In the last several days, I have felt feelings of joy and of misery that are, for the first time in two years, not connected to Nola. It has been liberating--I am a distinct person again--but horrible, because I know that we are moving forward into this new stage of independence. Both of us.

It is ironic that I recognized this feeling of independence only when I was trying to grow another tiny person. I have now spent the second half of this month waiting again. This time, there were no needles, although there was a doctor, so I suppose the process has been less hard. But the wait this time has been excruciating. Was that chocolate croissant a sign? Is that nausea I feel? Are my boobs sore or is Nola just really hungry? Am I tired because Nola woke up early, or is it something else? I have grown tired of diagnosing every physical twinge as relevant or not to the Big Question.

And then the day arrived, and nothing else did. But that first test was negative. I was sad, but remained uncertain. I had a bad feeling, replaced by a good feeling when the next day was also absent a certain visitor. And then the next day. And then the happiest test I ever had. Followed by the arrival of the visitor I assuredly did not want many hours later. In those hours, I worried about Nola: about what this might mean for her, about how she would adapt, about how she might feel about a companion.

And now I wait again, pretty sure I know she won't have this particular companion. But the not knowing is terrible. I have seen the test results, but this is one test I can't interpret on my own. The information is there, and as I assess the markers I can identify, I think I know. But even as I feel certain, I wait. I worry. I hope.

Friday, September 20, 2013

Has it changed me?

This isn't a question I think about a lot. In fact, I assumed that it had, as do all experiences, and I really didn't have time to think much about it. But recently, I had a little professional shaking, and it shook me right back to who I used to be, sort of. 

If you're in higher education, you know that things are changing. With each generation, students change, and with each new legislature (or governor), institutions change. I embrace the changes in my students. The changes to higher ed, well, not so much. I don't want to go to an online model because I believe it's not rigorous enough, or beneficial to students. And I especially don't want the whole of higher education to tumble down around my ears. This week, I was reminded that the current financial crisis in higher ed is real, and that the institution is maybe one that isn't impervious to destruction. My response: write a conference paper proposal.

I was a pretty productive scholar before Nola came along. I got pregnant shortly after I got tenure, and it gave me an opportunity to rest the scholarly part of my identity for a while.
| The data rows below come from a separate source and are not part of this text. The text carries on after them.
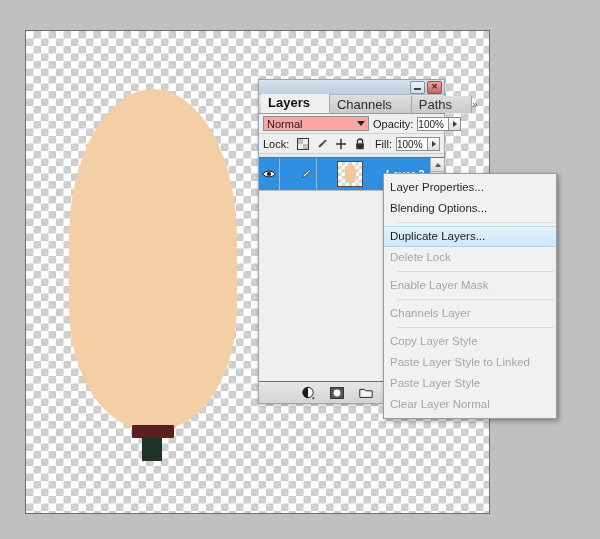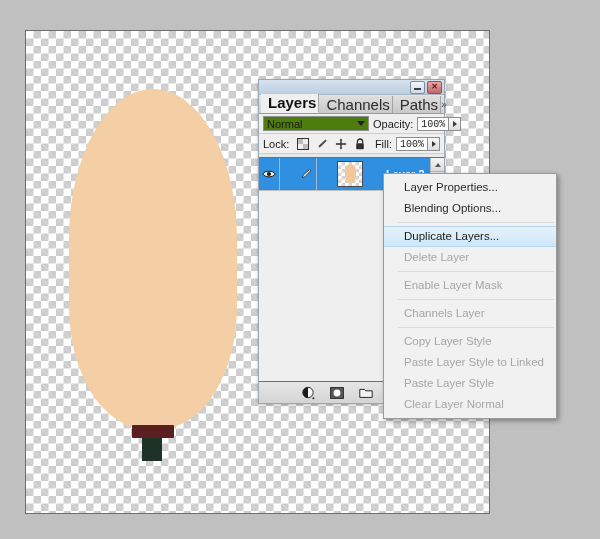--- a/index.html
+++ b/index.html
@@ -135,8 +135,8 @@
   .tab {
     height: 17px;
     line-height: 17px;
-    padding: 0 2px 0 7px;
-    font-size: 15px;
+    padding: 0 19px 0 7px;
+    font-size: 13px;
     color: #2c2c2c;
     background: linear-gradient(to bottom, #dedede, #c9c9c9);
     border-right: 1px solid #a5a5a5;

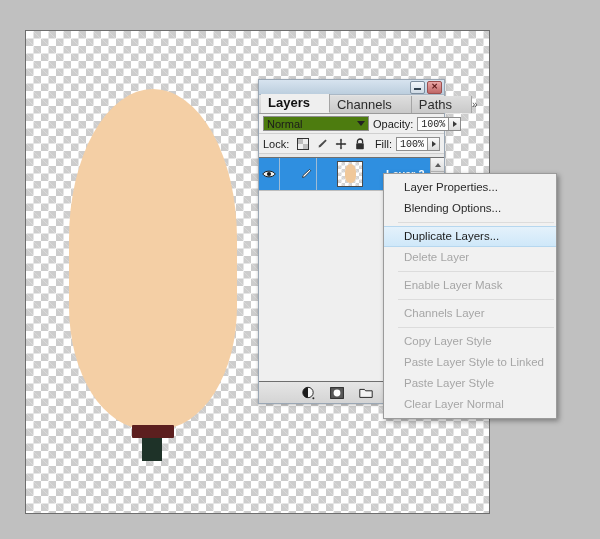--- a/index.html
+++ b/index.html
@@ -185,7 +185,7 @@
     flex: 0 0 106px;
     height: 15px;
     box-sizing: border-box;
-    background: #4d7c0f;
+    background: #fca5a5;
     border: 1px solid #8e8e8e;
     display: flex;
     align-items: center;

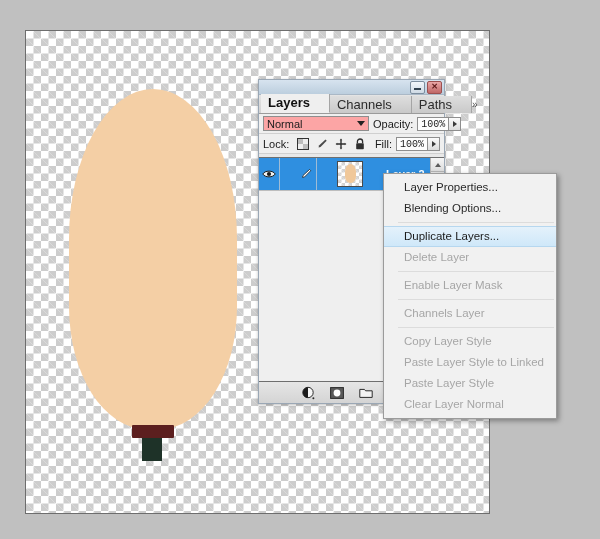--- a/index.html
+++ b/index.html
@@ -214,10 +214,8 @@
     background: #fdfdfd;
     border: 1px solid #8e8e8e;
     font-size: 10px;
-    text-align: center;
     line-height: 13px;
     cursor: text;
-    font-family: Liberation Mono, monospace;
   }
   .spin-btn {
     width: 12px;

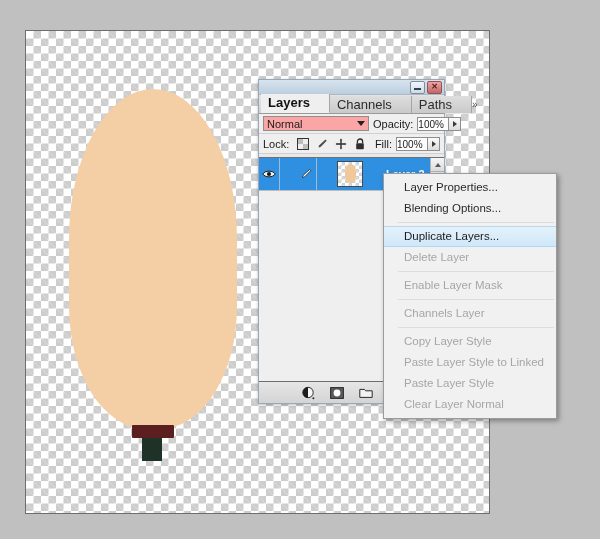--- a/index.html
+++ b/index.html
@@ -380,7 +380,7 @@
   .menu-item {
     height: 21px;
     line-height: 21px;
-    padding-left: 20px;
+    padding-left: 6px;
     white-space: nowrap;
     position: relative;
     cursor: pointer;

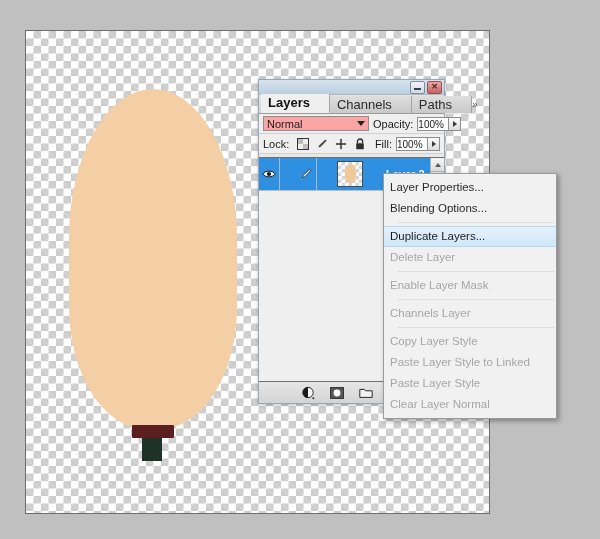--- a/index.html
+++ b/index.html
@@ -525,7 +525,7 @@
   <div class="menu-sep"></div>
 
   <div class="menu-item highlight">Duplicate Layers...</div>
-  <div class="menu-item disabled">Delete Layer</div>
+  <div class="menu-item disabled">Delete Lock</div>
   <div class="menu-sep"></div>
 
   <div class="menu-item disabled">Enable Layer Mask</div>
I embraced this hiatus, knowing I would one day be motivated to go back, and that I would be able to do so refreshed and with clear eyes. I assumed that once Nola was more independent and I was doing less laundry and nursing and playing and diaper changing, I would be ready.
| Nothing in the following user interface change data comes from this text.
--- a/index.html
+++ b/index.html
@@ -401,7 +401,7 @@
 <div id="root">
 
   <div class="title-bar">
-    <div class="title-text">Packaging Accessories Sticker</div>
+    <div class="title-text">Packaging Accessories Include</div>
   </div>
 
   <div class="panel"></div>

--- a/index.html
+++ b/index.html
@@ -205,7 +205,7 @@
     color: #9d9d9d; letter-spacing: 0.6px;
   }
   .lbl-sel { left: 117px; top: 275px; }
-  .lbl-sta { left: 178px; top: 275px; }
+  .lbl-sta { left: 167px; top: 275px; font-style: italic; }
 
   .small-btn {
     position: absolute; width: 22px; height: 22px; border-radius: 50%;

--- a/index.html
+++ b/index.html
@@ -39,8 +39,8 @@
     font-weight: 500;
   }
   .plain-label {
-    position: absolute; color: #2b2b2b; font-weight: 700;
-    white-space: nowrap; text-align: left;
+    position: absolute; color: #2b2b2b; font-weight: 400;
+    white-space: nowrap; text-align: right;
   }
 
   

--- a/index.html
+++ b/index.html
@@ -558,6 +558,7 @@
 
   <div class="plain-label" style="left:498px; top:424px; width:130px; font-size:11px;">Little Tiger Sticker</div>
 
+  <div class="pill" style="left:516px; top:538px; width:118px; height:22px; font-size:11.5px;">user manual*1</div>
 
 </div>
Well, Nola has been a champion sleeper for some time, and yes, she poops her pants far less frequently, although the playing only gets more fun--and I still hadn't had the desire to pick up the pen (metaphorically, of course). And then I got scared. I was reminded that my scholarly identity might not be one that would last forever, because maybe my job wouldn't last forever (at least in the way I want it to). I felt I no longer had the luxury of letting my fields lie fallow. So I pulled out the trusty conference bulletin, and agonized over it when I was supposed to be grading.
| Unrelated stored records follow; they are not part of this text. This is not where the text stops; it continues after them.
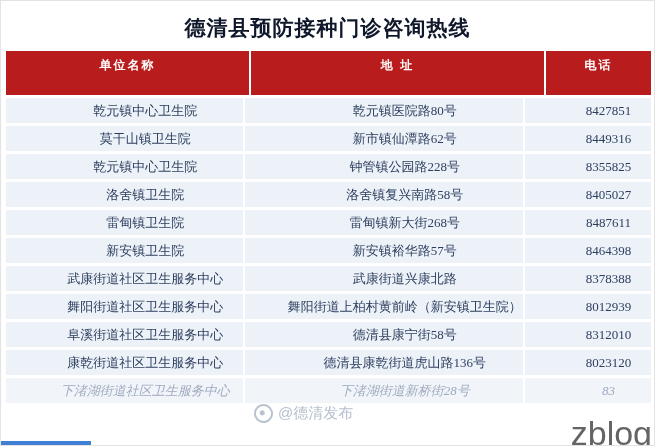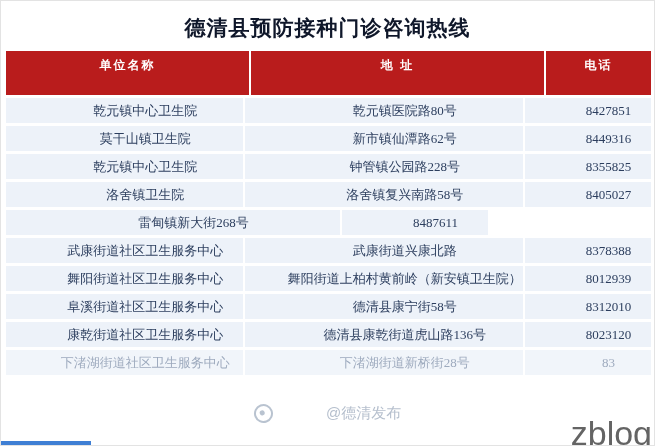--- a/index.html
+++ b/index.html
@@ -122,6 +122,7 @@
           <div class="cell c2">8405027</div>
         </div>
         <div class="row">
+          <div class="cell c0">雷甸镇卫生院</div>
           <div class="cell c1">雷甸镇新大街268号</div>
           <div class="cell c2">8487611</div>
         </div>

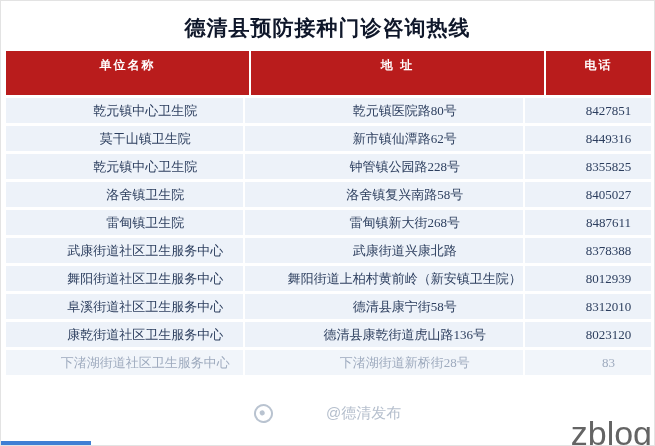--- a/index.html
+++ b/index.html
@@ -127,6 +127,11 @@
           <div class="cell c2">8487611</div>
         </div>
         <div class="row">
+          <div class="cell c0">新安镇卫生院</div>
+          <div class="cell c1">新安镇裕华路57号</div>
+          <div class="cell c2">8464398</div>
+        </div>
+        <div class="row">
           <div class="cell c0">武康街道社区卫生服务中心</div>
           <div class="cell c1">武康街道兴康北路</div>
           <div class="cell c2">8378388</div>

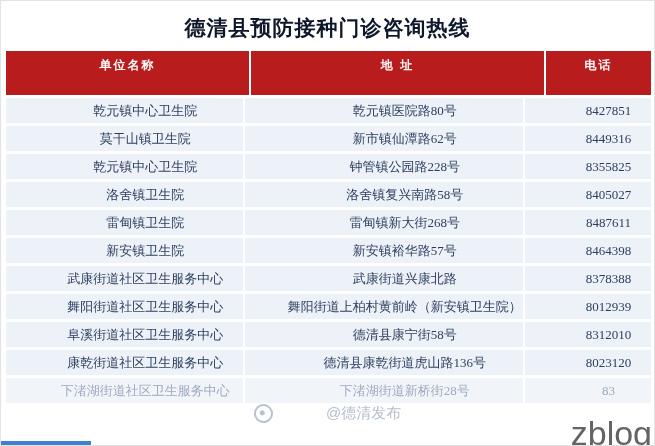--- a/index.html
+++ b/index.html
@@ -48,7 +48,7 @@
   .c1,.th.h1{width:293px;margin-right:2px;}
   .c2,.th.h2{width:105px;}
   .row:last-child .cell{color:#7d8fa8;color:#7d8ea8;}
-  .row:last-child{opacity:.75;}
+  .row:last-child{opacity:.75;font-style:italic;}
   
   .social-watermark{
     position:absolute;left:253px;top:403px;

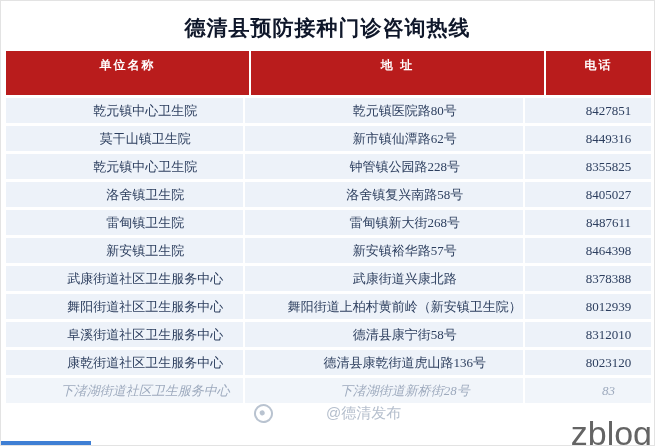--- a/index.html
+++ b/index.html
@@ -57,7 +57,6 @@
     font-size:15px;
     font-family:"Liberation Sans","DejaVu Sans",sans-serif;
     pointer-events:none;
-    gap:48px;
   }
   .wb-ring{
     width:15px;height:15px;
This, of course, is change number one. I am a better grader. Because I have no choice. Because I want Nola's waking time to be spent playing with me, rather than watching me work. Take now, for example. Past Dana would have been watching Veronica Mars on a Friday afternoon. Now Dana has a big pile of laundry sorted and waiting to be folded. She has completed her grading for two of her classes (on the day it came in, no less), and has begun her grading for the more time-consuming class. She is very efficient during naptime. I kind of admire her. I have clearly interrupted efficient-mommy-Dana to write this blog (after FAR too long). And that's another change, I guess, too.

Anyway, so I finally found a panel I was interested in, and which intersects with a project I've begun thinking and writing through. So I began to write my proposal, and whoosh, I felt that old feeling. That feeling of being taken over by the idea. Of my fingers not moving as quickly as my brain. Of the loss of self that occurs in the moment of composition. And when I was finished, I felt like old Dana, who would sit on her couch watching t.v. and processing ideas, and go to the gym and process ideas, and then BAM! in a writing frenzy, pump out fifteen beautiful pages in a weekend. It felt so good, and I felt renewed, but I also felt scared.

It's because I know I'm not entirely her anymore, precisely because I do have that stack of laundry on my couch (and I can't wait to see Nola in her new tiny denim jacket, so clearly it cannot be ignored), and those papers must be finished during naptime today, tomorrow, or Sunday, without exception, or I will lose control over the runaway train that is grading papers. It's because while I felt that great power of composition and new thinking, I can't forget the feeling of watching Nola laugh uncontrollably when I make my fingers crawl up her leg to tickle her or dance on the table like a tiny gentleman while she eats a snack. Those pleasures are new and wonderful, too.

I suppose motherhood has changed me in that I feel more. I feel it when Nola bonks her head, or when she doesn't eat like her normal self because those stupid incisors just won't cut through yet. I feel it when she's sleeping with her head resting on a book (and oh do I love that feeling). I feel it when she goes down the tornado slide all by herself, and when I drop her off at daycare, and when I pick her up again.

And because I feel more in all things involving my daughter, I suppose I feel more for those around me as well. It's not that I didn't care for my students before I had a baby, but now I feel that unique pain that perhaps their parents feel when I see them upset, or suffering, or excited. I don't think of myself as a parent to my students, but their emotions arrest me in a new way.

I am pulled up short by my empathy, and perhaps it's this that makes the complete selfishness of writing harder for me to glory in. I will, of course, write. I always have. But I don't want to lose myself as I have before, I suppose because I have too much to lose.

Thursday, February 7, 2013

The Last Name Game

It's the first week of classes and I actually have a lull (which means there's no grading yet). I could be writing one of the two lectures I have to give in the next two months, or writing up Administrative mumbo jumbo. But instead, I'm going to write this post that I've been stewing about since last fall.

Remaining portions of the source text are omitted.